Revision history for this message
David Mathog (mathog) wrote :

This patch seems to fix it. I have not committed it because it needs to be tested on other languages. It seems to be OK with the single Telugu word in the test case, English, Hebrew, and mixed English and Hebrew, but it would not surprise me if this change does something odd in yet another language. The OP should examine an extensive section of Telugu text to see if it all looks OK.

The root of the issue is the need to be able to kern text in languages that hang modifying glyphs on a base character glyph. When Pango processes a UTF-8 string it returns a series of glyphs that may not be in the same order as the UTF-8. This first showed up in Hebrew, where the vowel glyphs were sometimes being placed sequentially before the base character glyph. In Hebrew each "logical cluster" that Pango returned contained a single base character and multiple modifiers, all modifiers having zero width. Their order was indeterminant. This broke kerning elsewhere in Inkscape. To make it work the glyphs were sorted by width so that the base character came first and all the modifers followed. (The order of the modifiers was irrelevant.)

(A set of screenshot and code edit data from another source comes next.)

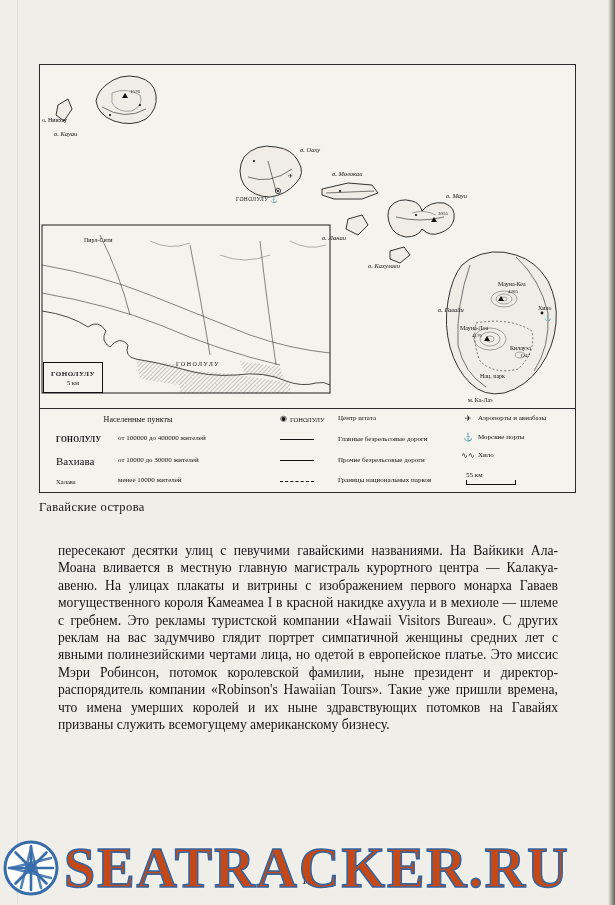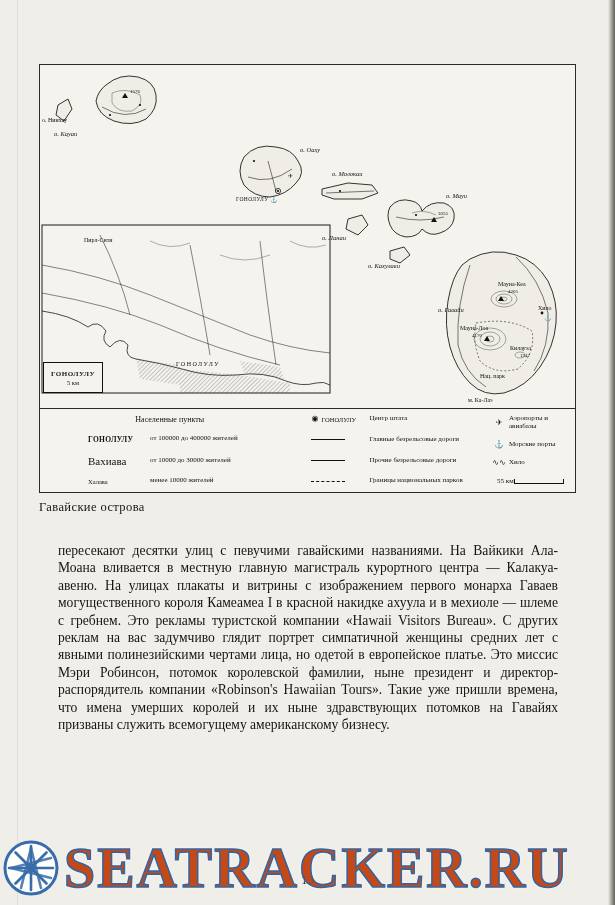--- a/index.html
+++ b/index.html
@@ -32,38 +32,38 @@
   }
   .isb-title{font-size:7px;font-weight:bold;letter-spacing:0.5px;}
   .isb-scale{font-size:6.5px;}
   
   .legend{
     position:absolute;left:0;right:0;bottom:0;height:84px;
     border-top:1px solid #2b2b2b;display:flex;
     padding:6px 8px 7px 16px;box-sizing:border-box;color:#111;
   }
   .lcol{display:flex;flex-direction:column;justify-content:space-between;}
-  .lcol-a{width:224px;margin-left:32px;}
+  .lcol-a{width:224px;}
   .lcol-b{width:178px;}
   .lcol-c{flex:1;}
   .lhead{font-size:8px;text-align:center;padding-right:60px;}
   .lrow{display:flex;align-items:center;}
   .lname{width:62px;font-size:7.5px;flex-shrink:0;}
   .lname.n1{font-weight:bold;letter-spacing:0.3px;}
   .lname.n2{font-size:11px;}
   .lname.n3{font-size:6.5px;}
   .ldesc{font-size:7px;line-height:1.1;}
   .lsym{width:58px;flex-shrink:0;display:flex;align-items:center;gap:3px;font-size:6.5px;}
   .lsym .glyph{font-size:8px;line-height:1;}
   .line-main{display:inline-block;width:34px;height:0;border-top:1.8px solid #111;}
   .line-other{display:inline-block;width:34px;height:0;border-top:1px solid #111;}
   .line-park{display:inline-block;width:34px;height:0;border-top:1px dashed #111;}
   .lcol-c .lsym{width:20px;justify-content:center;}
   .lcol-c .ldesc{max-width:92px;}
-  .scale-wrap{display:flex;align-items:center;width:70px;margin-left:8px;}
+  .scale-wrap{display:flex;flex-direction:column;width:70px;margin-left:8px;}
   .scale-label{font-size:7px;}
   .scale-bar{width:48px;height:4px;border:1px solid #111;border-top:none;margin-top:1px;}
   
   .map-caption{
     position:absolute;left:39px;top:500px;width:537px;
     font-size:12.5px;letter-spacing:0.4px;
   }
   .body-text{
     position:absolute;left:57px;top:541px;width:502px;
     font-size:13.6px;line-height:17.4px;text-align:justify;color:#141414;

Telugu has logical clusters of many characters. The example has 5 glyphs from 27 UTF-8 bytes and 7 unicode code points. One of the unicode values is a "zero width nonjoiner" which prevents two unicode values from merging into a ligature. It does not show up in the final glyph list. All the others do. They all have nonzero width, even though some of them modify base characters much like the vowels do in Hebrew.

When the Telugu example hit the sort section that allowed Hebrew kerning it scrambled the glyph order. That was the first bug. The second bug was that there was an implicit assumption elsewhere about how to convert logical clusters into spans which was dropping some advance values for Telugu. The patch corrects (hopefully) both of these issues.